Вот и перед ним у бабки с дедкой вина постоянная. Всевечная вина перед его рано угасшей матерью и давняя вина перед первенцем. Ныне ей, Лидочке, было бы уже за пятьдесят…
Я сам сделал из поперечинок и ножек выброшенного в сарай стола крестик. Жена сшила «красивый наряд» покойнице, из марли, собранной бориками, сшили капорочек. Домовинку грубо вытесал папаша, узлом завязали на мне полотенце, взял я под мышку почти невесомую домовинку и понес на гору. Сзади плелись жена и папаша, с крестиком и лопатой на плече. Когда зарыли девочку в землю, Семен Агафонович, опершись на лопату, сказал:
— Ну вот, Калерия, Вася и Лидочка при месте… и нам тут лежать. — В бороде его дрожала слеза. Он был скуп на слезу и щедр на тихую ласку. Ни разу в жизни он не ударил никого из детей, ни разу не обматерился, а меня звал ласково — варнаком…
Поминок по девочке не было. Ничего не было. Даже хлеба на ужин не осталось. Карточка-то хлебная одна на двоих. Как легла жена с дочкой в больницу — карточки у нее забрали…
Сварили картошек, круто посолили, молча съели. Легли спать. Жена в темноте мокро шмыгала носом, но не шевелилась, думала, что я сплю. Утром мне на работу, на тяжелую. Но нос-то у нее каков! Он уж шмыгнет так шмыгнет!
— Ты помнишь, я тебе рассказывал, как убил человека.
— То на войне. Фашиста. Не ты его, так он бы тебя…
— Какая хитрая! Какая ловкая мораль! Тыщи лет не стареет! «Не ты его, так он тебя…» А получается что?
— Лидочку мама твоя позвала… Ей там одиноко… много лет одиноко…
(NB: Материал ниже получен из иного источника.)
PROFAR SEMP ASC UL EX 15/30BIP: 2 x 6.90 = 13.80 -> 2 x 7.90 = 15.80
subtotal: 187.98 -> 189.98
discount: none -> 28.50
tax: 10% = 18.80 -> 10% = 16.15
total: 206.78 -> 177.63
— Да-а, примета есть: нельзя называть ребенка именем погибшего. Они начнут искать друг друга.
— Вот и нашли…
Мимо нашей избушки загрохотал состав, протяжно и свирепо рявкнул электровоз. Избушка зашаталась, зашевелилась бревнами. С потолка в щели посыпалась земля, из старой печи, щелкая в плиту, выпадали крошки кирпичей и запекшейся глины.
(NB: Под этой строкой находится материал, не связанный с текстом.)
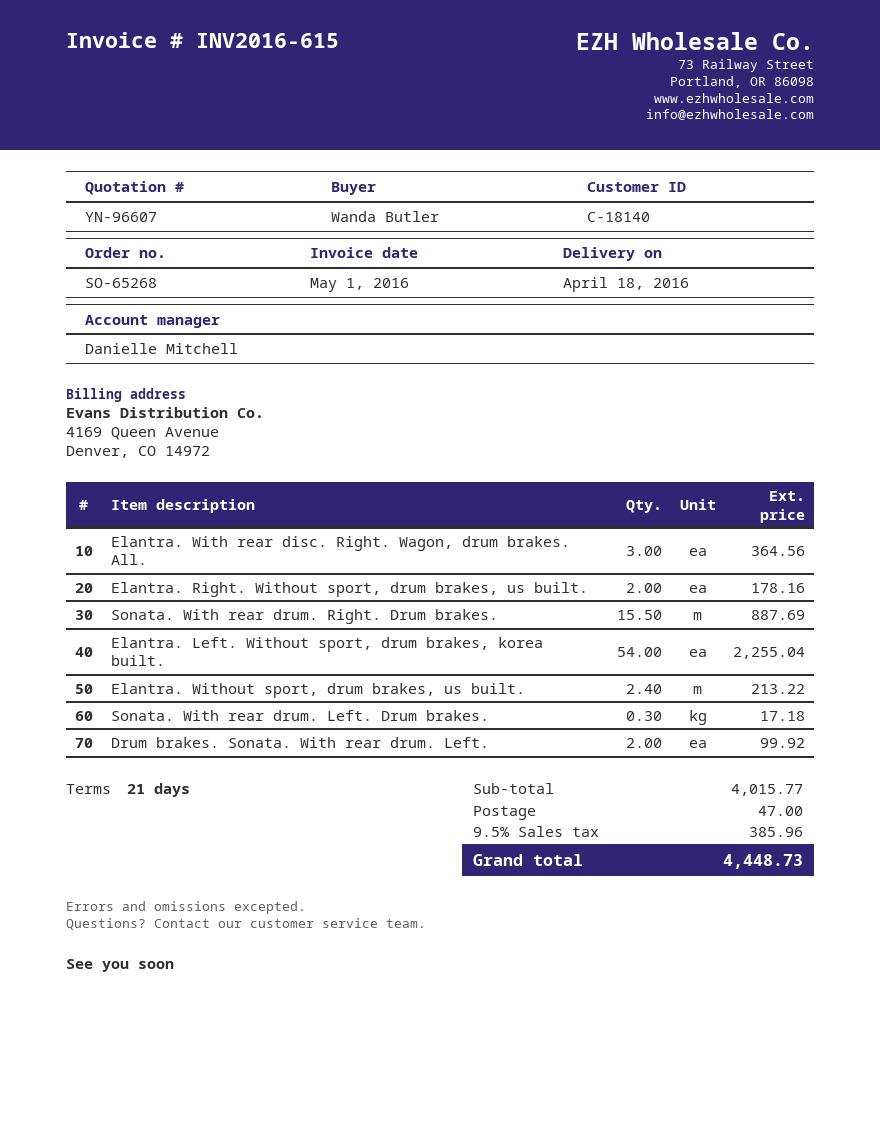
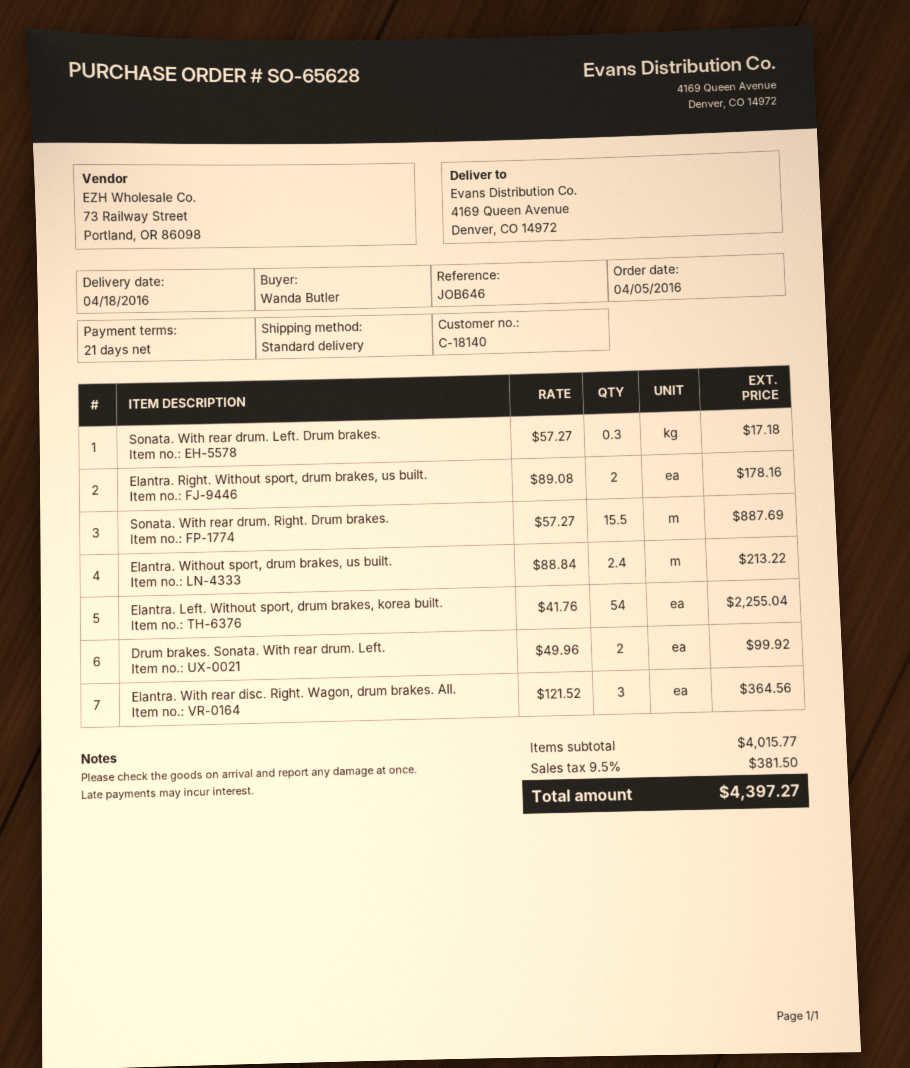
order number: SO-65268 -> SO-65628
shipping: 47.00 -> none
tax: 9.5% = 385.96 -> 9.5% = 381.50
total: 4448.73 -> 4397.27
Ох уж эта печка! Спасительница и погубительница наша.
— Господи, Господи! Мы и молиться-то не умеем. Прости Ты нас, родителей…
— Говенных!
— Зачем ты так? Мы-то разве виноваты?
— Виноваты не виноваты. Все виноваты! — не щадил я свою половину. — Татарин-сосед что говорит: «Сила нет, так не брался бы».
— Он это про похабное говорит.
— А мы вот все про святое. Зачем спасаться на войне? Рожать детей? Зачем жить все время на краю? Все время в обвале, нищете, голоде, страхе? Зачем?